Your question made me go on a tangent. I've tried to replicate the chart you show above (sort of), by making a map of the 191,842 building/addresses in the French département of Loir-et-Cher, and coloring them by their street number (using a log10 scale). The map shows densities (in cities and villages, and on both banks of the rivers) where these numbers are in the 10s, and a large area in the south east where numbers are in the 100s and sometimes 1000s: these are mostly forest areas, with long non interrupted roads, where the numbering system looks quite different. (This was a new insight to me! Fun!)

map0

Now, if I want to compute the extent of the values on that map, I don't need to place points and do local averages… I can just work on the values (C) and ignore the locations. Averaging locally might tone down a few outliers and shrink this extent a little, but I can mimic that by taking a percentile. In my case, the 95th percentile means 2.54 instead of 3.95. If I want about 20 thresholds, this gives me: d3.ticks(0, d3.quantile(C, 0.95), 20) // [0, 0.1, … 2.4, 2.5]

If I want to identify the region where the local average is higher than, say, the 90% percentile, I can feed that number directly to the random-walk spatial interpolator. With a bit of blurring to make smooth contours, it results in this map:

map1

Finally, this should be “clipped” so that it doesn't extend too much into the “void” (which are not void in that case, but nearby départements). To do this, I'm using a modified version of interpolatorRandomWalk with a maximum distance threshold (https://github.com/observablehq/plot/issues/2032):

map2

I hope some of this makes sense for what you are doing. I started by prototyping a "mean" spatial interpolator, but the results I got on this dataset were not great, because the "void" had too much of an impact on the "local mean". (I'll share the code soon.)

Note: I'm using Plot because it's faster to iterate — but you can use its spatial interpolators as independent functions: they're not tied to Plot charts.

keller-mark commented 6 months ago

I can just work on the values (C) and ignore the locations. Averaging locally might tone down a few outliers and shrink this extent a little, but I can mimic that by taking a percentile.

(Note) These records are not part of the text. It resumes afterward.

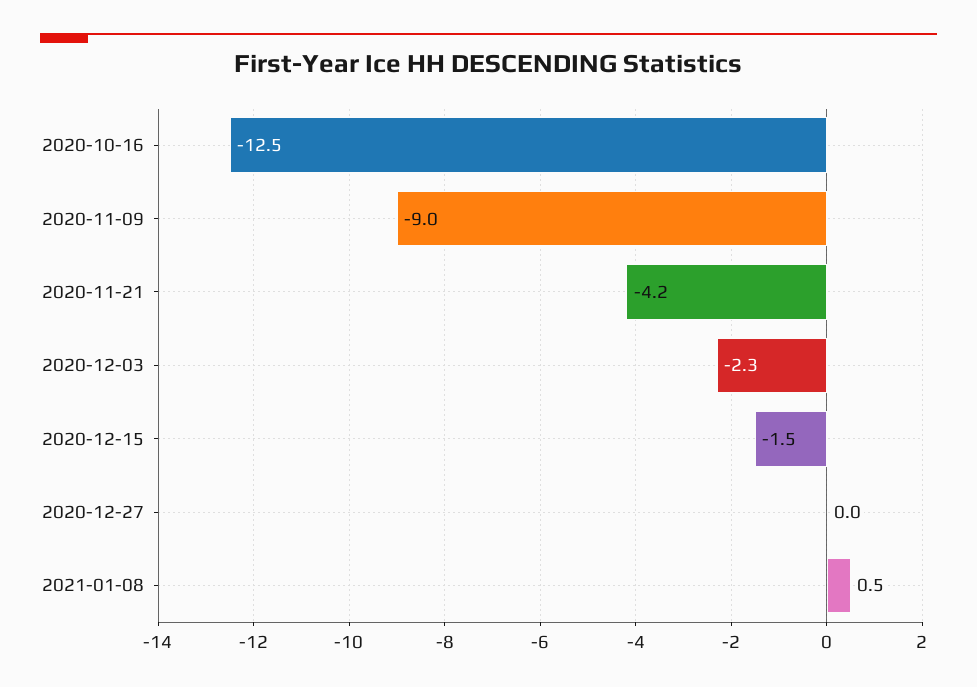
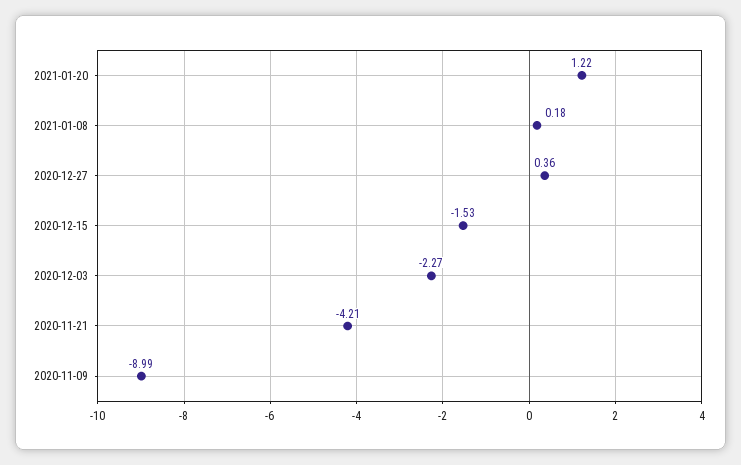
2020-10-16: -12.5 -> none
2020-12-27: 0 -> 0.36
2021-01-08: 0.5 -> 0.18
2021-01-20: none -> 1.22

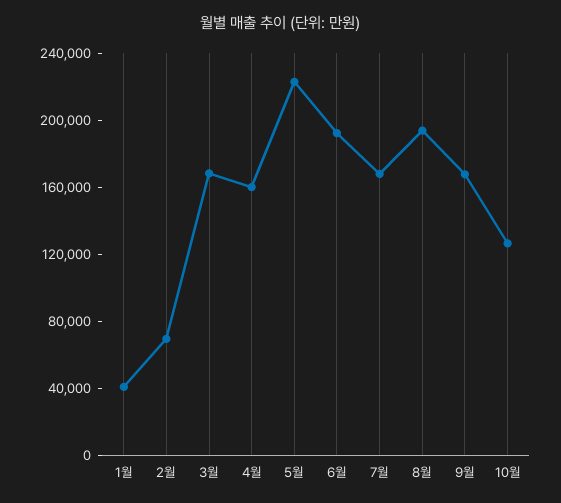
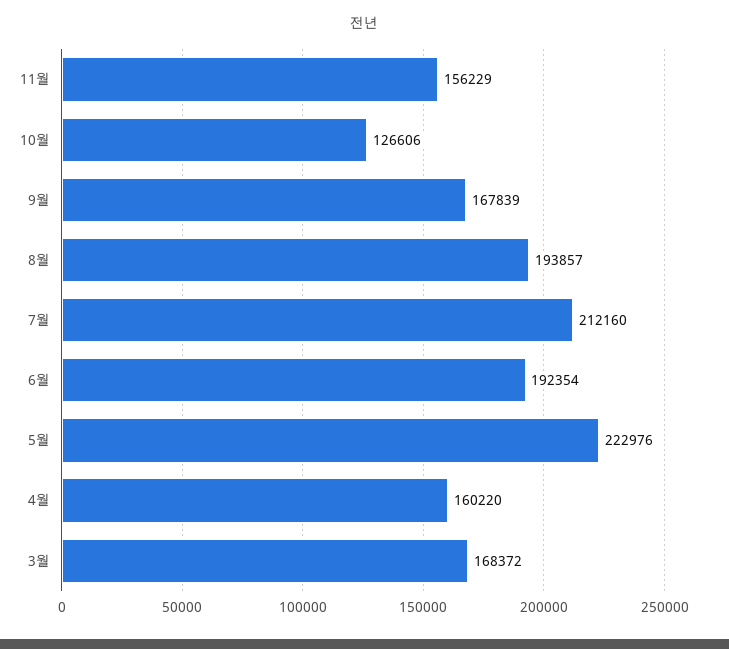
1월: 40000 -> none
2월: 70000 -> none
7월: 170000 -> 212160
11월: none -> 156229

Thank you so much for this suggestion! I am playing with this idea now. I think it is a better fit for my use case, as it will make a legend for the contours more interpretable (can be in terms of the percentiles) and also because the gene expression distributions can be very skewed so mean is probably not the best option anyway.

Further, I had previously considered pre-computing the contour thresholds and/or the grids server-side, but with this approach I may be able to pre-compute the percentiles, which would be much simpler.